Lange wurde Beifuß als „Mutter aller Kräuter“ bezeichnet, da es vielseitig Verwendung fand. Doch nicht nur als Heilkraut war es berühmt, Beifuß war ebenso ein viel genutztes Küchenkraut – vielleicht das meistgenutzte Küchenkraut überhaupt. Bis ins 18. Jahrhundert hinein war es ungefähr so beliebt wie heutzutage Petersilie. Der blühende Beifuß ist bei Allergikern jedoch ungern gesehen – denn er gilt als Auslöser für Beifußpollenallergie.

Verwendung von Beifuß

Das ganze Aroma der krautigen Pflanze kommt erst durch langes Garen, Backen oder Braten zur Geltung, weshalb Beifuß möglichst gleich zu Beginn der Speisenzubereitung eingesetzt werden sollte. Die Form ist hierbei nicht wichtig: Ob frisch, getrocknet, gemahlen oder gerebelt – Beifuß verliert sein Aroma nicht durch seine Verarbeitung.

Zusammen mit Rosmarin, Bohnenkraut, Thymian, Salbei und Oregano bildet Beifuß übrigens eine aromatische Gewürzmischung für mediterrane Speisen.

frischer Beifuß

Herkunft und Historie von Beifuß

Es gibt viele Geschichten und Legenden rund um den Beifuß. So sprach man dem Gewürz schon in der Antike magische Kräfte und allerlei Heilwirkungen zu. Unter anderem wurde von Plinius dem Älteren, einem Naturforscher, Offizier und Verwaltungsbeamten des Alten Roms, empfohlen, Beifuß bei langen Wanderungen an den Füßen zu tragen, damit die Füße nicht ermüden.
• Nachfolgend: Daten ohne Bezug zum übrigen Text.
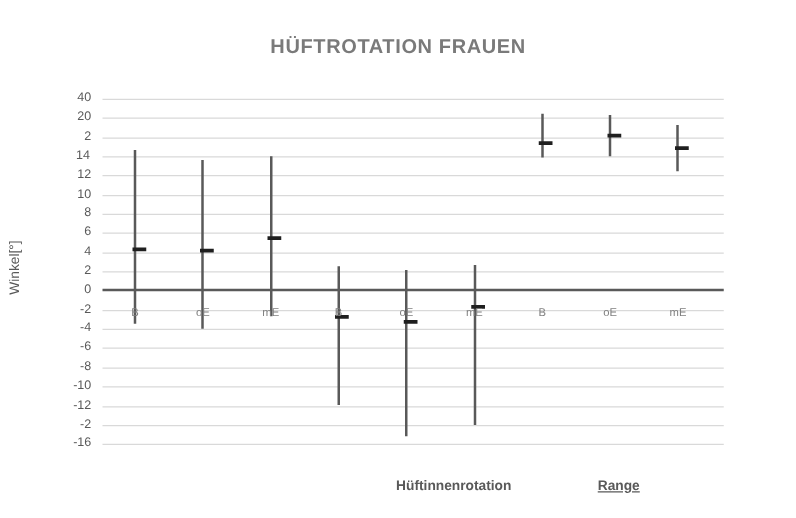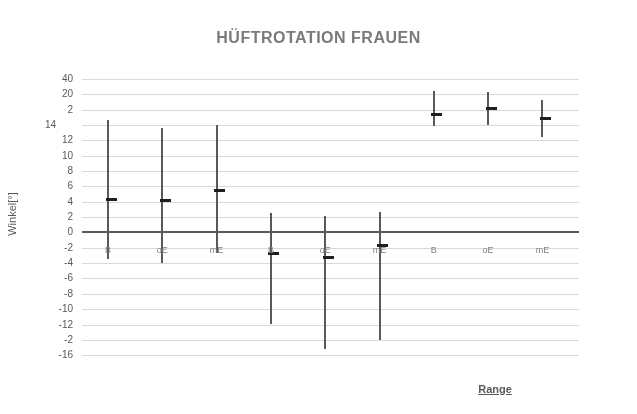--- a/index.html
+++ b/index.html
@@ -88,7 +88,7 @@
     <div class="gridline" style="left: 82px; top: 109.688px; width: 497px;"></div>
     <div class="tick-label" style="left: 43px; top: 104.688px;">2</div>
     <div class="gridline" style="left: 82px; top: 125.032px; width: 497px;"></div>
-    <div class="tick-label" style="left: 26px; top: 120.032px;">14</div>
+    <div class="tick-label" style="left: 42px; top: 120.032px;">14</div>
     <div class="gridline" style="left: 82px; top: 140.376px; width: 497px;"></div>
     <div class="tick-label" style="left: 43px; top: 135.376px;">12</div>
     <div class="gridline" style="left: 82px; top: 155.72px; width: 497px;"></div>

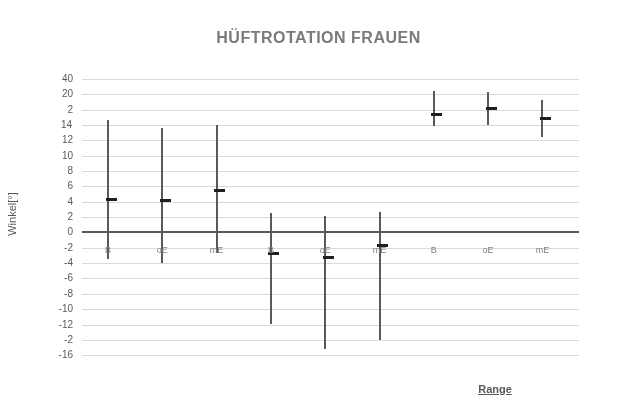--- a/index.html
+++ b/index.html
@@ -137,6 +137,7 @@
     <div class="hilo-bar" style="left: 378.5px; top: 211.726px; height: 128.122px;"></div>
     <div class="mean-dash" style="left: 377px; top: 243.982px;"></div>
     <div class="cat-label" style="left: 359.5px; top: 245px;">mE</div>
+    <div class="group-label" style="left: 283px; top: 383px;">Hüftinnenrotation</div>
     <div class="hilo-bar" style="left: 432.8px; top: 91.2752px; height: 34.524px;"></div>
     <div class="mean-dash" style="left: 431.3px; top: 112.791px;"></div>
     <div class="cat-label" style="left: 413.8px; top: 245px;">B</div>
Besonders die Sommersonnenwende war ein Ereignis, bei dem Beifuß lange eine große Rolle spielte. Zum Schutz vor Unheil wurde Beifuß begleitet von Sprüchen und Reimen in das traditionelle Feuer geworfen, um alles Schlechte zu verbrennen.
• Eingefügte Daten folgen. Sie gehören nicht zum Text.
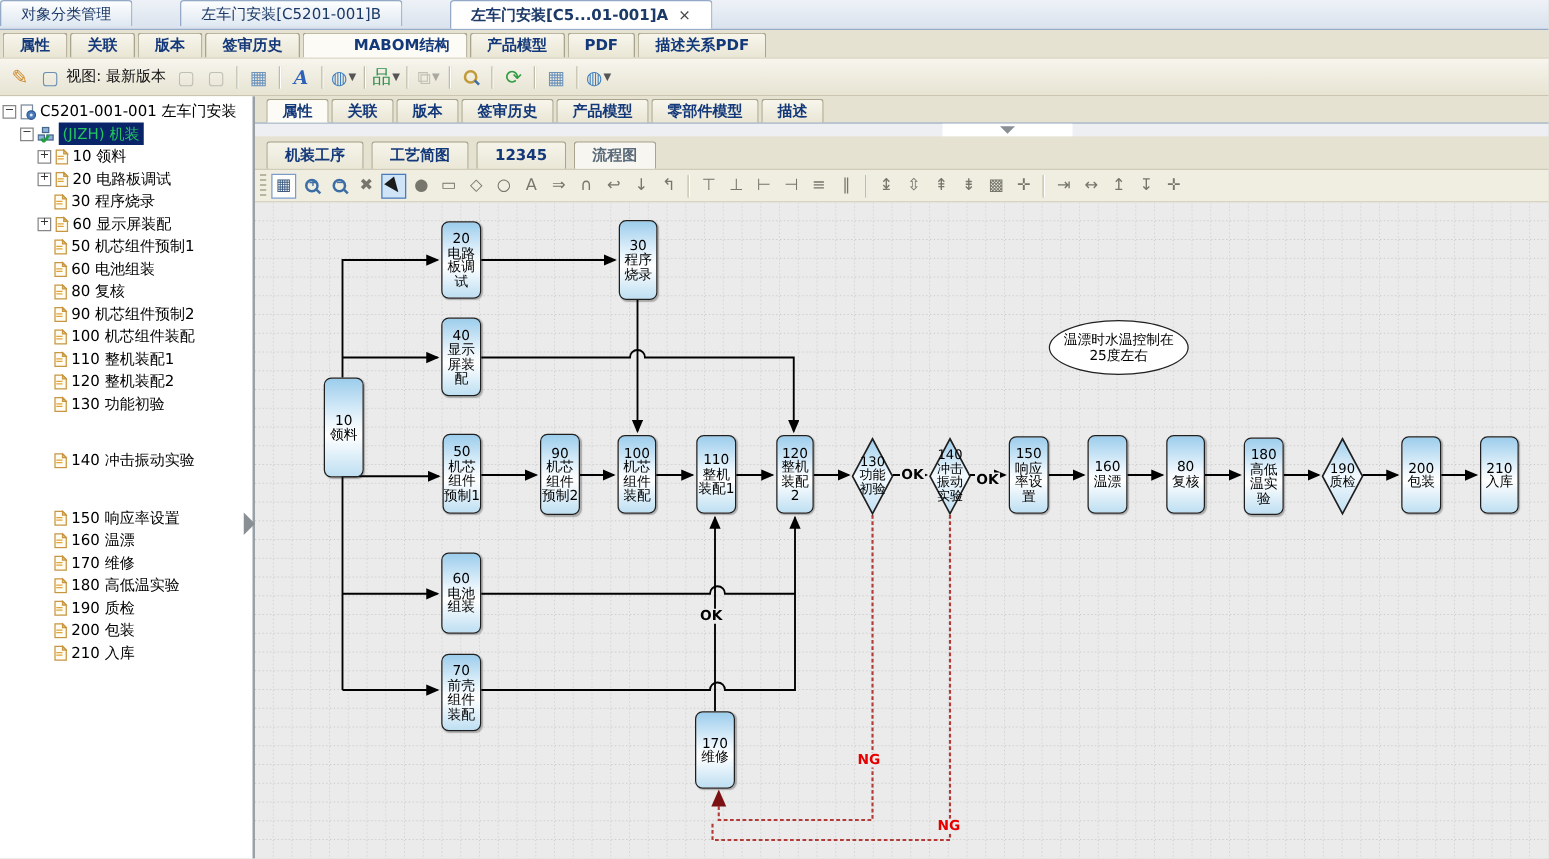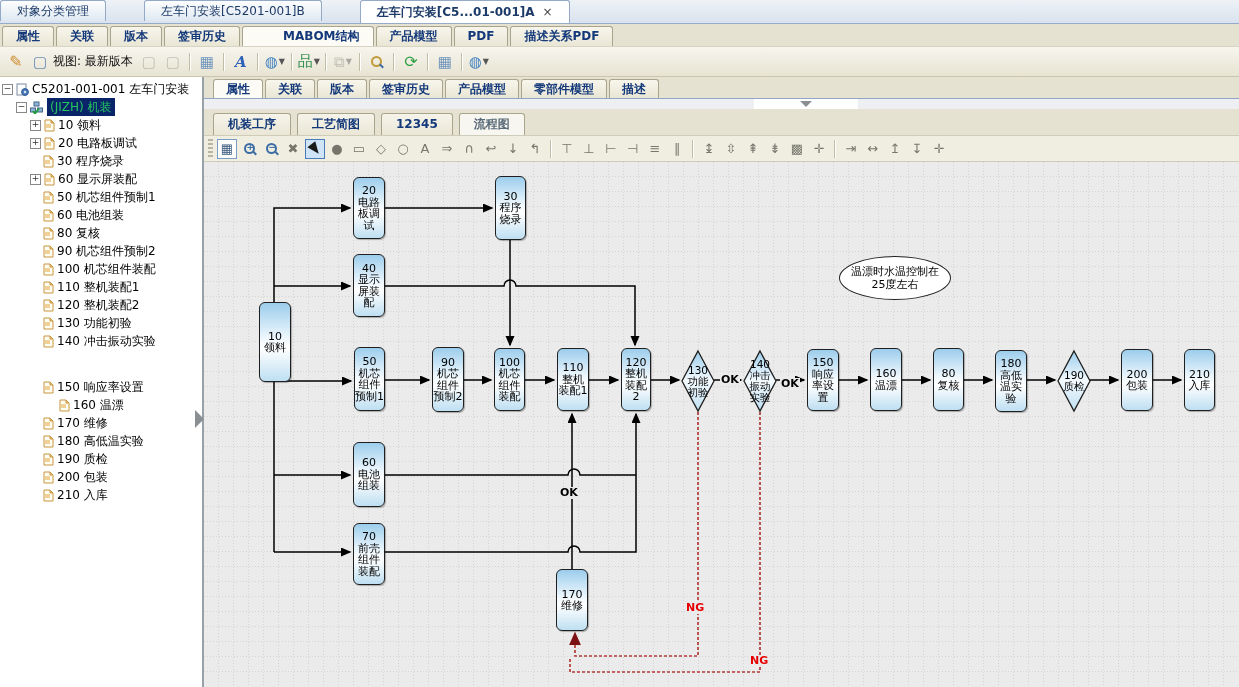--- a/index.html
+++ b/index.html
@@ -333,7 +333,7 @@
           </span>
           <span class="tlabel">130 功能初验</span>
         </div>
-        <div class="trow" style="padding-left: 30px;">
+        <div class="trow" style="padding-left: 30px; margin-top: 27px;">
           <span style="width: 13px; flex: 0 0 auto;"></span>
           <span class="tico">
             <svg width="11" height="13" viewBox="0 0 11 13">

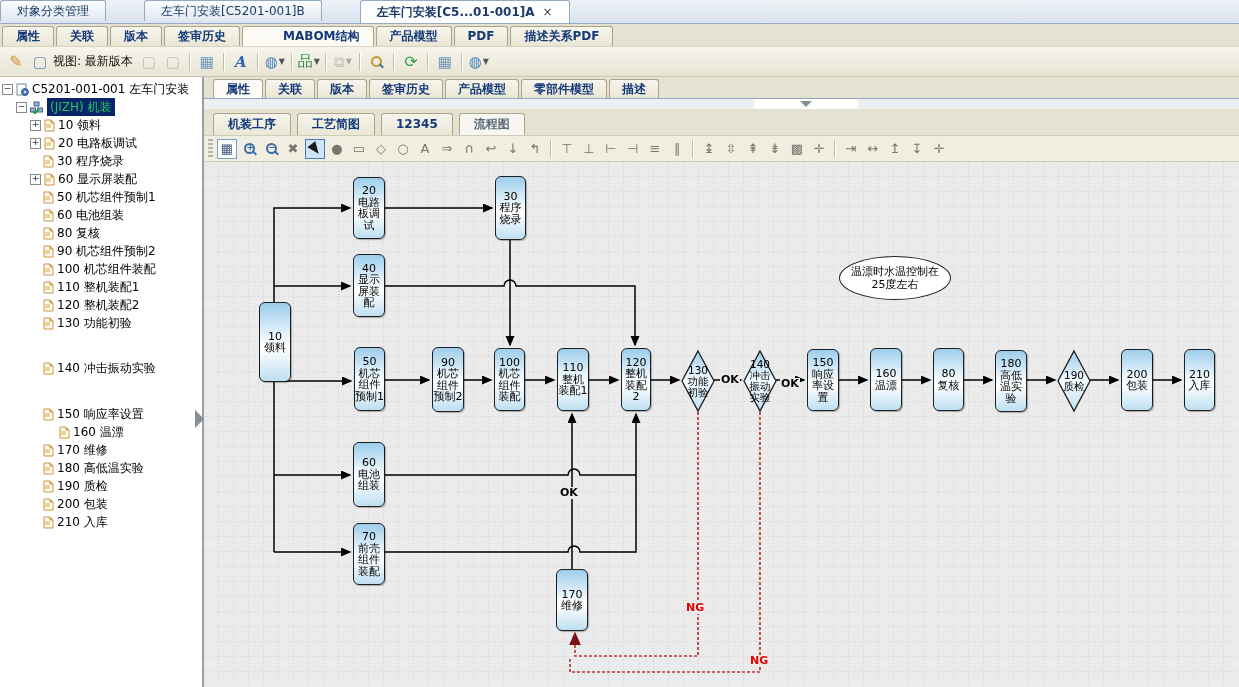--- a/index.html
+++ b/index.html
@@ -355,7 +355,7 @@
           </span>
           <span class="tlabel">150 响应率设置</span>
         </div>
-        <div class="trow" style="padding-left: 30px; margin-left: 16px;">
+        <div class="trow" style="padding-left: 30px;">
           <span style="width: 13px; flex: 0 0 auto;"></span>
           <span class="tico">
             <svg width="11" height="13" viewBox="0 0 11 13">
Im Mittelalter sollte Beifuß – angebunden an einen Dachfirst mit den Spitzen nach unten – Blitze und Seuchen fernhalten.

Wo Beifuß ursprünglich herkommt und wie er sich verbreitet hat, ist heute nicht mehr nachvollziehbar. Es wird jedoch angenommen, dass Beifuß aus Mittel- und Nordeuropa stammt und Menschen ihn von dort aus in die Welt getragen haben. Das Würzkraut ist heute fast auf der ganzen Nordhalbkugel zu finden.
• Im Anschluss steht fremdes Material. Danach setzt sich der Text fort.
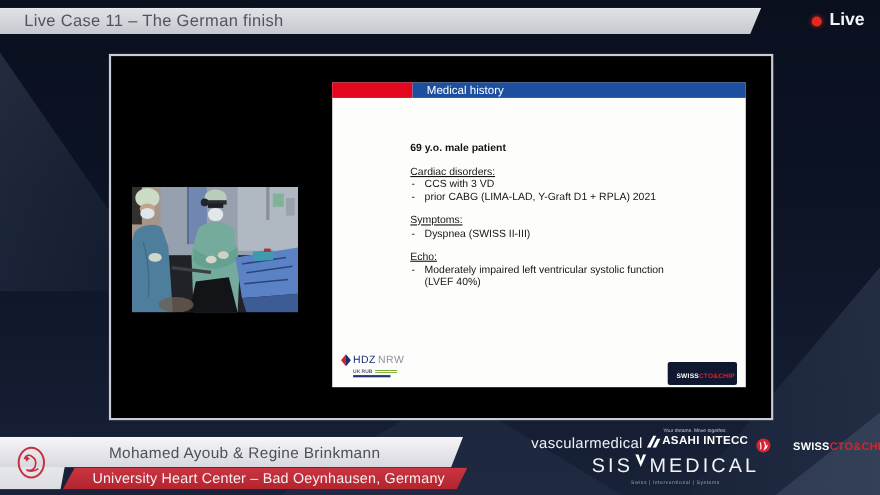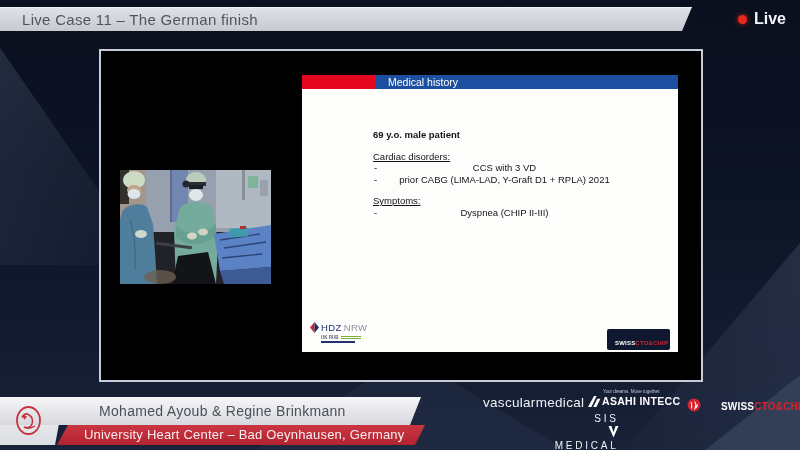--- a/index.html
+++ b/index.html
@@ -57,7 +57,7 @@
   .patient-line { font-weight:700; margin-bottom:10px; }
   .slide-section { margin-top:10px; }
   .sec-heading { text-decoration:underline; }
-  .sec-items { list-style:none;text-align:center; }
+  .sec-items { list-style:none; }
   .sec-items li { position:relative; padding-left:13px; max-width:250px; }
   .sec-items li::before { content:"-"; position:absolute; left:1px; }
 

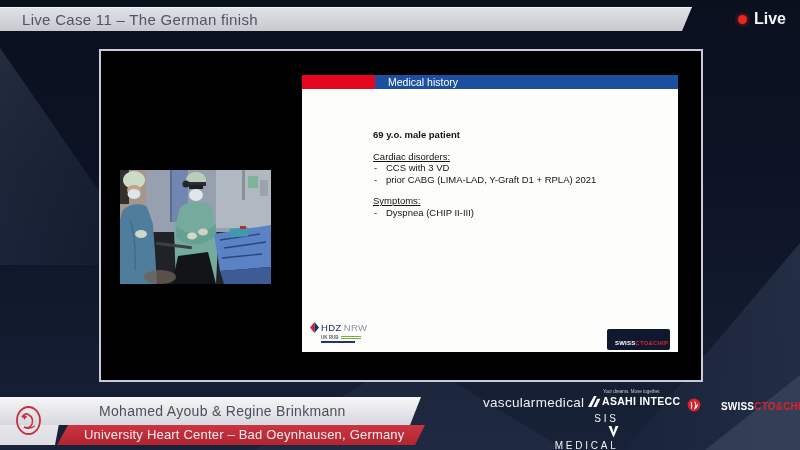--- a/index.html
+++ b/index.html
@@ -187,7 +187,7 @@
   <div class="slide-section">
     <div class="sec-heading">Symptoms:</div>
     <ul class="sec-items">
-              <li>Dyspnea (CHIP II-III)</li>
+              <li>Dyspnea (SWISS II-III)</li>
             </ul>
   </div>
 

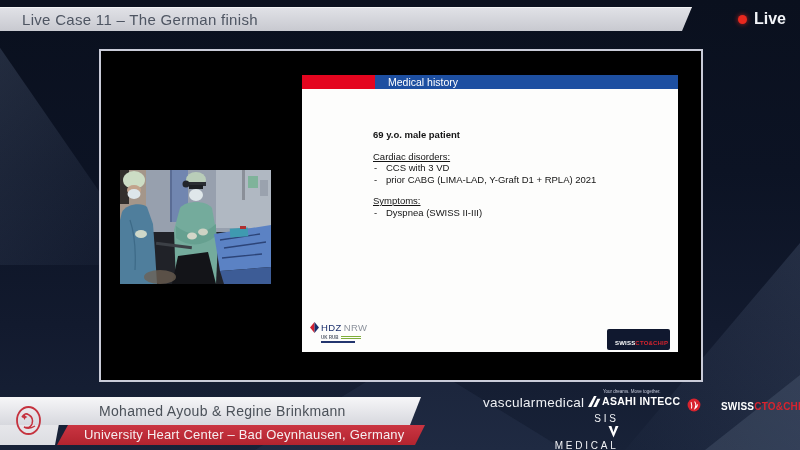--- a/index.html
+++ b/index.html
@@ -191,6 +191,12 @@
             </ul>
   </div>
 
+  <div class="slide-section">
+    <div class="sec-heading">Echo:</div>
+    <ul class="sec-items">
+              <li>Moderately impaired left ventricular systolic function (LVEF 40%)</li>
+            </ul>
+  </div>
 </div>
     </div>
 

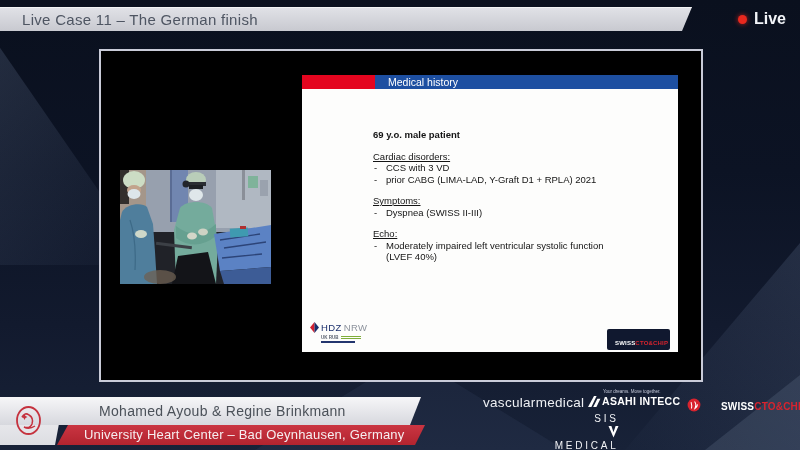--- a/index.html
+++ b/index.html
@@ -104,8 +104,8 @@
   .sp-swiss { position:absolute; left:687px; top:396px; display:flex; align-items:center; gap:20px; }
   .sp-swiss .sw-white, .sp-swiss .sw-red { font-size:10px; letter-spacing:.2px; }
   .sp-sis { position:absolute; left:538px; top:413px; text-align:center; }
-  .sis-row { display:flex; align-items:flex-end; justify-content:center; gap:2px;
-      color:#f2f3f6; font-size:10px; letter-spacing:2.8px; font-weight:500;flex-direction:column; }
+  .sis-row { display:flex; align-items:flex-start; justify-content:center; gap:2px;
+      color:#f2f3f6; font-size:18px; letter-spacing:2.8px; font-weight:500; }
   .sis-tag { font-size:4.6px; color:#98a0b2; letter-spacing:.5px; margin-top:2px; }
 </style>
 </head>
Wissenswertes über Beifuß:

  • Beifuß passt zu deftigen und fetten Gerichten, wie Braten jeder Art (Gans, Ente, Schwein, Lamm, Wild) – traditionell wird er bei der Zubereitung der Weihnachtsgans eingesetzt.
  • Zu Fisch wie Karpfen, Aal und Hering passt Beifuß ebenfalls hervorragend
  • Auch als Gewürz in Saucen und Marinaden kann sein Aroma voll zur Geltung kommen.
  • Kräftige Gemüse- und Kartoffelsuppen, Pilz- oder Fischgerichte sowie herzhafte Eierspeisen gewinnen durch die Zugabe von Beifuß.
  • Erst durch langes Backen, Braten oder Garen entfaltet das Küchenkraut sein ganzes Aroma.
  • Passen ebenfalls gut zu Beifuß: Knoblauch und Pfeffer.
Orange und Beifuß sind ein unschlagbares Geschmacksduo zum Verfeinern von Enten- und Gänsebraten, denn die süße Fruchtigkeit der Zitrusfrucht harmoniert wunderbar mit der herben Bitternote von Beifuß.